:: MATERIAL PROVIDED ::
☆ ☆ ☆
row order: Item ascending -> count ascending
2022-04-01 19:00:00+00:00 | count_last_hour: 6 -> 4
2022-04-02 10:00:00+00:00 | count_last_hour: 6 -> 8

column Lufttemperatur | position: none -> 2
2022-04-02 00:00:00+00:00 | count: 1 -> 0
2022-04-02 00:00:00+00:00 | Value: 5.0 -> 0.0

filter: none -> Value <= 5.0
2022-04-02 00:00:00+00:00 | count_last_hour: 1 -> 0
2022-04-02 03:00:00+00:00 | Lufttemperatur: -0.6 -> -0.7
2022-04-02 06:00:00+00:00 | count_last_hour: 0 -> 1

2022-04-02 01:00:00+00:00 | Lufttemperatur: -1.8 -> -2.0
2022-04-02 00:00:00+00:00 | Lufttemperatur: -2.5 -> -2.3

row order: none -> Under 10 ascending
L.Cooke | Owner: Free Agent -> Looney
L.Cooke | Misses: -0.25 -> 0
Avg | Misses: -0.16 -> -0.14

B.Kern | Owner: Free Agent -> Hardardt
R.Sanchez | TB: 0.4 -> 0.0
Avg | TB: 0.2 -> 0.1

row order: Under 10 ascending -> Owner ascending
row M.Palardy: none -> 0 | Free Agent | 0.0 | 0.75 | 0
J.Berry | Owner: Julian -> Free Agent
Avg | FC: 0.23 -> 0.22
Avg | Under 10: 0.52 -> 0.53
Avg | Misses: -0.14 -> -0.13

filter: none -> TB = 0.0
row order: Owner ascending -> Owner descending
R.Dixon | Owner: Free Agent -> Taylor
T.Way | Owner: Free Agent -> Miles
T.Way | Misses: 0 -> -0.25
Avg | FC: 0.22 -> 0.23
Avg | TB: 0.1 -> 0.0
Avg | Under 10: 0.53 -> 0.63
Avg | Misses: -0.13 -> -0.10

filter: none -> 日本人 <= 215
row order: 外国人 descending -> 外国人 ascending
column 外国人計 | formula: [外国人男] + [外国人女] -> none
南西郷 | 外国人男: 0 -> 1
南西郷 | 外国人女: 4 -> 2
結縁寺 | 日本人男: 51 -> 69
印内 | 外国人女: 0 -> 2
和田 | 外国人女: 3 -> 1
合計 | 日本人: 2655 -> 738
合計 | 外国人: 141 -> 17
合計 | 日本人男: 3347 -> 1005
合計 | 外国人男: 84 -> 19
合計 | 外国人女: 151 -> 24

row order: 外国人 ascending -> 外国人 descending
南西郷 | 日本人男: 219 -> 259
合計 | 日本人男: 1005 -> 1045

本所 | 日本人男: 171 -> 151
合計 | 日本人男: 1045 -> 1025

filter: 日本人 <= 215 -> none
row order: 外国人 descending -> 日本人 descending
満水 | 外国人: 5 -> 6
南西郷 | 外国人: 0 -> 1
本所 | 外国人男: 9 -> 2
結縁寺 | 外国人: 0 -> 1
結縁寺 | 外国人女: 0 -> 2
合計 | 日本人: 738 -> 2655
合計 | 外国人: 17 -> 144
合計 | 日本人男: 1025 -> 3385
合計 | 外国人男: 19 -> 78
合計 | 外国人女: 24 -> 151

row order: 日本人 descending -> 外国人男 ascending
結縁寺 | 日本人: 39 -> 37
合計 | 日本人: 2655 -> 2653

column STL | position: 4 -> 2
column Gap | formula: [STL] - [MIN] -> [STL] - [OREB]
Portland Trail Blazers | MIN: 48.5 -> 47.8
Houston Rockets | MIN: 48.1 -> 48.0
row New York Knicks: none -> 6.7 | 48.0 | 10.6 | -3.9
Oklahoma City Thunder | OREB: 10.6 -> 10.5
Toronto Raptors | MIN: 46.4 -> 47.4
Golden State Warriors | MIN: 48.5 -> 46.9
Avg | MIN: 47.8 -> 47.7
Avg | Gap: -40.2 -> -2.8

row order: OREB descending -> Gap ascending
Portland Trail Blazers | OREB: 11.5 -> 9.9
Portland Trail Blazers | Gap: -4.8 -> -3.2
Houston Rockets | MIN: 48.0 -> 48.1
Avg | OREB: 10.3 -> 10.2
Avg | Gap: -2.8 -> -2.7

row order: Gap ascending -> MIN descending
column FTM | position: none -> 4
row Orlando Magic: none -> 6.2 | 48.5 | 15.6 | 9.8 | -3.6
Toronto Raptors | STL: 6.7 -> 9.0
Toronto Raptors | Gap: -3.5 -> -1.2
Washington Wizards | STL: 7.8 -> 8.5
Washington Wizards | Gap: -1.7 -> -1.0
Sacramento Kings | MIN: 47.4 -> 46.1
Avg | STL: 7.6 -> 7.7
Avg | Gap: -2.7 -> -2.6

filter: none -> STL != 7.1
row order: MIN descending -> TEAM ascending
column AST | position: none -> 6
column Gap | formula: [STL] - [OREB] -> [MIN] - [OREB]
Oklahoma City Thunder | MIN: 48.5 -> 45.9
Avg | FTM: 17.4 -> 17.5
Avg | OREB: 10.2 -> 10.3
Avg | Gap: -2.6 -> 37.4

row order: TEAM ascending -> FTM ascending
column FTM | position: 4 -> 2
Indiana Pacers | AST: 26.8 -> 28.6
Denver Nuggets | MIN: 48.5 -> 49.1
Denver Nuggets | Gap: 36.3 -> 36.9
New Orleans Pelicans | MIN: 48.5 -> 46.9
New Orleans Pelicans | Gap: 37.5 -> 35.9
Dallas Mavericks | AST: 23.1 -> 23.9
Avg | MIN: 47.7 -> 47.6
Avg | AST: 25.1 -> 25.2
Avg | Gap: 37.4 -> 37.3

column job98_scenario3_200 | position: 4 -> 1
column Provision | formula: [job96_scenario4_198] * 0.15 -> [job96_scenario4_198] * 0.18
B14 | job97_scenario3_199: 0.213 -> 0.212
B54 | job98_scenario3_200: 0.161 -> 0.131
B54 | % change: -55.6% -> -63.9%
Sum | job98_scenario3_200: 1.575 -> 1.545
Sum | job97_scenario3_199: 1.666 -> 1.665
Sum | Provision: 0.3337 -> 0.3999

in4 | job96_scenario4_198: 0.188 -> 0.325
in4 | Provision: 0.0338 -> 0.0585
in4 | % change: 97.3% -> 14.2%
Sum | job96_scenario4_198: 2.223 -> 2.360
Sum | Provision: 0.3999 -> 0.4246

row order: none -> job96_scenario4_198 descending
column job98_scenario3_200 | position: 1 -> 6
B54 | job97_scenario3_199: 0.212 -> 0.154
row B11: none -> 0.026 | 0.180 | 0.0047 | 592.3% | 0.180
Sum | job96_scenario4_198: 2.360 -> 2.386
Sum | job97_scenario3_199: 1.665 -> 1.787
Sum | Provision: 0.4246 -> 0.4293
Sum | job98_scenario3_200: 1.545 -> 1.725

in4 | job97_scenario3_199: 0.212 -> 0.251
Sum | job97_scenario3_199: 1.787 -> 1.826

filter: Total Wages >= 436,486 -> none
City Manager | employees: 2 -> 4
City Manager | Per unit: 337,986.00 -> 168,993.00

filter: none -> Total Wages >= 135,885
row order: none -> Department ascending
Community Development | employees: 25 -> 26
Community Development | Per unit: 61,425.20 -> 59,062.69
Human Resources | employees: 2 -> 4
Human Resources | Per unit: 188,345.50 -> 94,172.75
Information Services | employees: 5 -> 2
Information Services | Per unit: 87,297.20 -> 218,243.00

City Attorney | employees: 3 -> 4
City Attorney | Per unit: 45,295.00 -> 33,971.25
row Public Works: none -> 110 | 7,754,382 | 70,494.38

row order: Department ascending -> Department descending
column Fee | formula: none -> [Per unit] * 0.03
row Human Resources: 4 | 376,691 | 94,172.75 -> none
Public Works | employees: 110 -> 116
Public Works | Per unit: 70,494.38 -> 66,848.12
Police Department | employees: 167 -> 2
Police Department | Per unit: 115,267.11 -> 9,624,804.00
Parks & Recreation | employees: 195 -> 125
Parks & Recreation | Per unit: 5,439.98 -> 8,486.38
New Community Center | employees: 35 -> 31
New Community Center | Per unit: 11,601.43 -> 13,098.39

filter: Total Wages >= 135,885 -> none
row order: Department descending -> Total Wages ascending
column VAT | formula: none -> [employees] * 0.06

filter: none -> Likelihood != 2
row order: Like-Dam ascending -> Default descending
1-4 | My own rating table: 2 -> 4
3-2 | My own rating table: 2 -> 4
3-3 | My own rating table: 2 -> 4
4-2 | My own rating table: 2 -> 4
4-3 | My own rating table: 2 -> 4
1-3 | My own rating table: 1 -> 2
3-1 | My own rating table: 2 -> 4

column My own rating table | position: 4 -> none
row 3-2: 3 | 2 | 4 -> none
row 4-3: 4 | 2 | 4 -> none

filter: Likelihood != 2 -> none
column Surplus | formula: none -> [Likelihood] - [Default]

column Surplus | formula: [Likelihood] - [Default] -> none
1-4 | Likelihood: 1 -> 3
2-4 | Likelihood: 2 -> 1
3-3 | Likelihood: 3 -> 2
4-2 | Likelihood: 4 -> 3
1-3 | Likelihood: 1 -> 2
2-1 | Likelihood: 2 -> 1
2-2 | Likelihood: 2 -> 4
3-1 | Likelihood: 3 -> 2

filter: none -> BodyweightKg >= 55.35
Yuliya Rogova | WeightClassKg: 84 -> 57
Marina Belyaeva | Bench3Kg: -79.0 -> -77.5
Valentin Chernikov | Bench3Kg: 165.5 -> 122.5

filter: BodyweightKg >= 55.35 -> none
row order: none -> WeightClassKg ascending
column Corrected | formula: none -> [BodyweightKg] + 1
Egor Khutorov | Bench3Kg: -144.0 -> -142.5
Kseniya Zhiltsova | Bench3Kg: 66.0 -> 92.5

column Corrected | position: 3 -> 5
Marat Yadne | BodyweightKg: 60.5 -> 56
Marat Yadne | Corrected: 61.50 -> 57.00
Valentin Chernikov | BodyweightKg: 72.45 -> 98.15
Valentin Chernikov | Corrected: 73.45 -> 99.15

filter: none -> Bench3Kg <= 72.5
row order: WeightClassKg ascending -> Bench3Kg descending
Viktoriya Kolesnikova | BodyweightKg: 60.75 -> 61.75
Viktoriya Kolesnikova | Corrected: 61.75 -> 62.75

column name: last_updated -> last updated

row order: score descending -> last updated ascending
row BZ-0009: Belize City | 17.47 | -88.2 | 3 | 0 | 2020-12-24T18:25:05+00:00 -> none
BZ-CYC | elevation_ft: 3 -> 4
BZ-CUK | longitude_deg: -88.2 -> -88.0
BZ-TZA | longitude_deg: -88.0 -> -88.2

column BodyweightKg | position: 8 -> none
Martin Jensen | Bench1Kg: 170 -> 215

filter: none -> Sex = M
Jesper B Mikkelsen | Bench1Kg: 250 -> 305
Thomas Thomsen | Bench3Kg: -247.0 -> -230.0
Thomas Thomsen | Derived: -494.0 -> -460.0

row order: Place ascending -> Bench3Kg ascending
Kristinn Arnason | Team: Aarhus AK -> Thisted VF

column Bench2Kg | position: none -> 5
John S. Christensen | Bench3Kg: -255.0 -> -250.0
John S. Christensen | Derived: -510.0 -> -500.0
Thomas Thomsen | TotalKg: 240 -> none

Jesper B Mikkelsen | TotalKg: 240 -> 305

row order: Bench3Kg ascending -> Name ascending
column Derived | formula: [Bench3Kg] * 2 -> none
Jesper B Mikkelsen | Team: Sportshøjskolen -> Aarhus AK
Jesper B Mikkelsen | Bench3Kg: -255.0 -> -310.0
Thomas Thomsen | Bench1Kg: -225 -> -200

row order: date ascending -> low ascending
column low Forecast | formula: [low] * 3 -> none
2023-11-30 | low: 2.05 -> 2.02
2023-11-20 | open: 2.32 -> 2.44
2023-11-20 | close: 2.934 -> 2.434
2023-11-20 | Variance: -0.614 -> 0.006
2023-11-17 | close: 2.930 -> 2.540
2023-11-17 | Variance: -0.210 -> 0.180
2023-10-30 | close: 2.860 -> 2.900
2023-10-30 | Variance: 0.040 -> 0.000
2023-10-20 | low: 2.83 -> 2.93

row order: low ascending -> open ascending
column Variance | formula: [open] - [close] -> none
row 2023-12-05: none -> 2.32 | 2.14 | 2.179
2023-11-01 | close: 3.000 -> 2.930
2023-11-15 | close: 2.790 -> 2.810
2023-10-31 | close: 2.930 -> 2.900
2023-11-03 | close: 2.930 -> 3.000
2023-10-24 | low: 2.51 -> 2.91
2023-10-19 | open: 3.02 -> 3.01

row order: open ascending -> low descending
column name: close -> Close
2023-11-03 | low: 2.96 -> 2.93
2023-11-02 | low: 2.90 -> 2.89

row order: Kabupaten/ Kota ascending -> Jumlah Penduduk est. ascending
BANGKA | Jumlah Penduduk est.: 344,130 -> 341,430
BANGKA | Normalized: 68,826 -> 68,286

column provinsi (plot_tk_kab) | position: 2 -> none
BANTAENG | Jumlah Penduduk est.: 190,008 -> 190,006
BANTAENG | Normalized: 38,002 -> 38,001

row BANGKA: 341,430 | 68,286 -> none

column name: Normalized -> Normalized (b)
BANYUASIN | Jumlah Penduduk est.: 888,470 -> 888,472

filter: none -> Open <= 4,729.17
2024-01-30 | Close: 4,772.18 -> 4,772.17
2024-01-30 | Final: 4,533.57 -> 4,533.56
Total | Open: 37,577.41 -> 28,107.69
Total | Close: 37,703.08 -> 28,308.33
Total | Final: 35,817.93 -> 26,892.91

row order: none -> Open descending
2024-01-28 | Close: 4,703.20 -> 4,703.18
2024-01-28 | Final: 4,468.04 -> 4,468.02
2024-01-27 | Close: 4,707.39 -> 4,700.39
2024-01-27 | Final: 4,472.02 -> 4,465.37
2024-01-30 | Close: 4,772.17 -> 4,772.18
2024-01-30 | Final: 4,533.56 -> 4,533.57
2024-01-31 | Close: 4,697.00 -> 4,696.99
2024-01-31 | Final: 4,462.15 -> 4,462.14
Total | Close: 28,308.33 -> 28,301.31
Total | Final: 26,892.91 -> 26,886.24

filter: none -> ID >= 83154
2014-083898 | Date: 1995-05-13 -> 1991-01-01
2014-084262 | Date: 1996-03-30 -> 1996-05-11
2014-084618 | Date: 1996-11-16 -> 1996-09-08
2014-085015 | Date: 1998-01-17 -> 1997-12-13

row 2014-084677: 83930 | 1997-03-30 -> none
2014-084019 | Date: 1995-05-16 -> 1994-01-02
☆ ☆ ☆
Look above for the line containing "row order: Bench3Kg" and the line containing "2023-10-19 | open: 3.02 -> 3.01". Transcribe both, with the lines between them, exactly.

row order: Bench3Kg ascending -> Name ascending
column Derived | formula: [Bench3Kg] * 2 -> none
Jesper B Mikkelsen | Team: Sportshøjskolen -> Aarhus AK
Jesper B Mikkelsen | Bench3Kg: -255.0 -> -310.0
Thomas Thomsen | Bench1Kg: -225 -> -200

row order: date ascending -> low ascending
column low Forecast | formula: [low] * 3 -> none
2023-11-30 | low: 2.05 -> 2.02
2023-11-20 | open: 2.32 -> 2.44
2023-11-20 | close: 2.934 -> 2.434
2023-11-20 | Variance: -0.614 -> 0.006
2023-11-17 | close: 2.930 -> 2.540
2023-11-17 | Variance: -0.210 -> 0.180
2023-10-30 | close: 2.860 -> 2.900
2023-10-30 | Variance: 0.040 -> 0.000
2023-10-20 | low: 2.83 -> 2.93

row order: low ascending -> open ascending
column Variance | formula: [open] - [close] -> none
row 2023-12-05: none -> 2.32 | 2.14 | 2.179
2023-11-01 | close: 3.000 -> 2.930
2023-11-15 | close: 2.790 -> 2.810
2023-10-31 | close: 2.930 -> 2.900
2023-11-03 | close: 2.930 -> 3.000
2023-10-24 | low: 2.51 -> 2.91
2023-10-19 | open: 3.02 -> 3.01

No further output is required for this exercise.